Image comparison data:
----
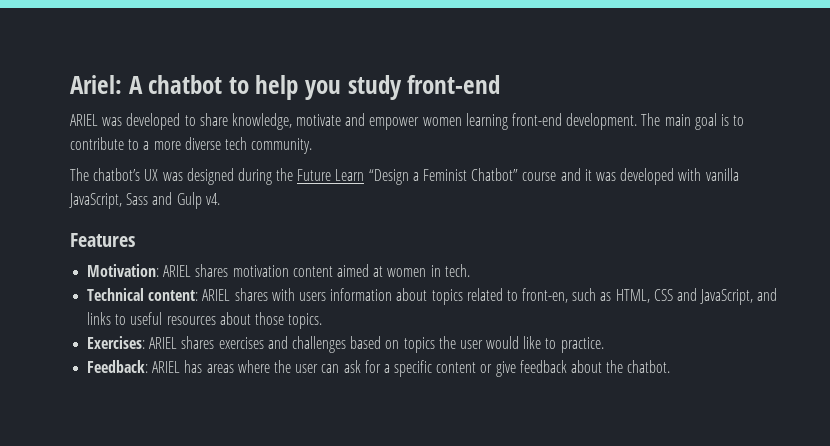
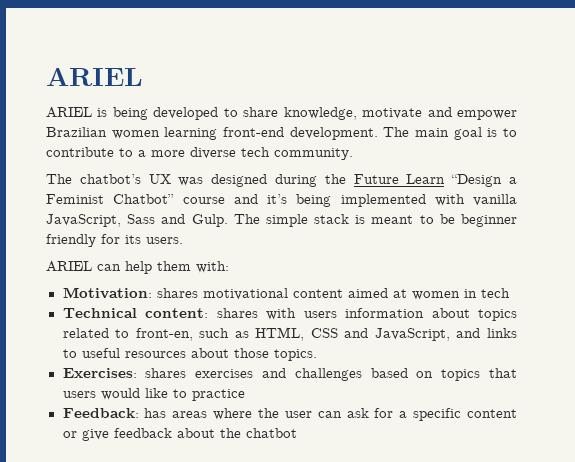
[70,75,501,100] [70,114,123,126] Ariel: A chatbot to help you study front-end // ARIEL was -> [46,67,143,86] [46,107,148,120] ARIEL // ARIEL is being
(420, 123) none -> [46,127,107,137] Brazilian
[584,168,675,185] it was developed -> [267,194,426,207] it’s being implemented
[176,192,220,209] [70,233,135,247] [87,264,289,277] Gulp v4. // Features // Motivation: ARIEL shares motivation -> [191,214,517,227] [46,234,183,247] [46,261,229,274] [62,287,288,300] Gulp. The simple stack is meant to be beginner friendly for its users. // ARIEL can help them with: // Motivation: shares motivational
[444,264,470,277] tech. -> [480,288,510,298] tech
[202,289,231,301] ARIEL -> (208, 313) none
[149,337,178,349] ARIEL -> (137, 373) none
[438,336,483,349] the user -> [489,368,517,378] [62,391,96,398] that users
[560,337,604,353] practice. -> [191,389,245,401] practice
[152,361,181,373] ARIEL -> (139, 413) none
[627,360,671,373] chatbot. -> [245,428,297,438] chatbot

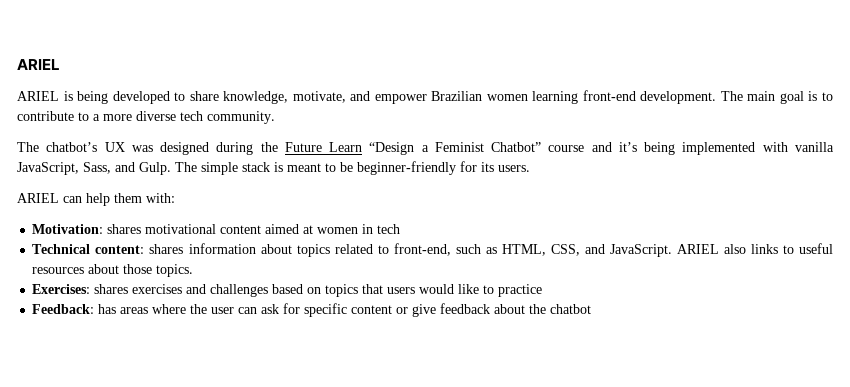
[362,108,423,119] motivate -> [292,91,346,103] motivate,
[127,214,156,224] Sass -> [83,162,111,174] Sass,
[461,214,517,227] [46,234,96,247] beginner friendly -> [357,161,456,175] beginner-friendly
[266,308,337,320] with users -> (184, 249) none
[135,328,193,341] front-en, -> [393,243,451,256] front-end,
[310,328,481,341] CSS and JavaScript, and -> [550,244,746,257] CSS, and JavaScript. ARIEL also
[399,411,408,418] a -> (301, 308) none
----
Description of the task. Exclude every picture and copy the remaining data exactly.

Problem solution.
[70,75,501,100] [70,114,123,126] Ariel: A chatbot to help you study front-end // ARIEL was -> [46,67,143,86] [46,107,148,120] ARIEL // ARIEL is being
(420, 123) none -> [46,127,107,137] Brazilian
[584,168,675,185] it was developed -> [267,194,426,207] it’s being implemented
[176,192,220,209] [70,233,135,247] [87,264,289,277] Gulp v4. // Features // Motivation: ARIEL shares motivation -> [191,214,517,227] [46,234,183,247] [46,261,229,274] [62,287,288,300] Gulp. The simple stack is meant to be beginner friendly for its users. // ARIEL can help them with: // Motivation: shares motivational
[444,264,470,277] tech. -> [480,288,510,298] tech
[202,289,231,301] ARIEL -> (208, 313) none
[149,337,178,349] ARIEL -> (137, 373) none
[438,336,483,349] the user -> [489,368,517,378] [62,391,96,398] that users
[560,337,604,353] practice. -> [191,389,245,401] practice
[152,361,181,373] ARIEL -> (139, 413) none
[627,360,671,373] chatbot. -> [245,428,297,438] chatbot

[362,108,423,119] motivate -> [292,91,346,103] motivate,
[127,214,156,224] Sass -> [83,162,111,174] Sass,
[461,214,517,227] [46,234,96,247] beginner friendly -> [357,161,456,175] beginner-friendly
[266,308,337,320] with users -> (184, 249) none
[135,328,193,341] front-en, -> [393,243,451,256] front-end,
[310,328,481,341] CSS and JavaScript, and -> [550,244,746,257] CSS, and JavaScript. ARIEL also
[399,411,408,418] a -> (301, 308) none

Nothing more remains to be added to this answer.